- _BRIEF_
Using the data below, copy every line that contains the word "circuit".

- _Web document revisions_
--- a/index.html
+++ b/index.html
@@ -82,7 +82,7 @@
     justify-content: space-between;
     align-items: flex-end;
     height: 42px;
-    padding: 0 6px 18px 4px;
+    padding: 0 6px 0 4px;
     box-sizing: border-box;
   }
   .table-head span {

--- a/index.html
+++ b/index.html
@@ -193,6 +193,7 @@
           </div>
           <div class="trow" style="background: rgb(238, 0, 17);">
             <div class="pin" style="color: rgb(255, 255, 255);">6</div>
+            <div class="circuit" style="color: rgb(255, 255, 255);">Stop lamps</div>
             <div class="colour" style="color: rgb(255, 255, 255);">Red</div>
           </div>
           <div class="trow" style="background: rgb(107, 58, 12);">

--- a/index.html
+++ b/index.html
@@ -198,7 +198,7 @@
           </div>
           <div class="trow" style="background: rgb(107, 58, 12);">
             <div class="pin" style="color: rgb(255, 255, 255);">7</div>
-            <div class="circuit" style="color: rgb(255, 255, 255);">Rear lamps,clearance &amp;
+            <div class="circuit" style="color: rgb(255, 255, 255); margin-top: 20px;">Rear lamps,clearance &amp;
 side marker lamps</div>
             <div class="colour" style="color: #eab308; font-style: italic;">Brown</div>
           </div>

- _OUTPUT BELOW_
+            <div class="circuit" style="color: rgb(255, 255, 255);">Stop lamps</div>
-            <div class="circuit" style="color: rgb(255, 255, 255);">Rear lamps,clearance &amp;
+            <div class="circuit" style="color: rgb(255, 255, 255); margin-top: 20px;">Rear lamps,clearance &amp;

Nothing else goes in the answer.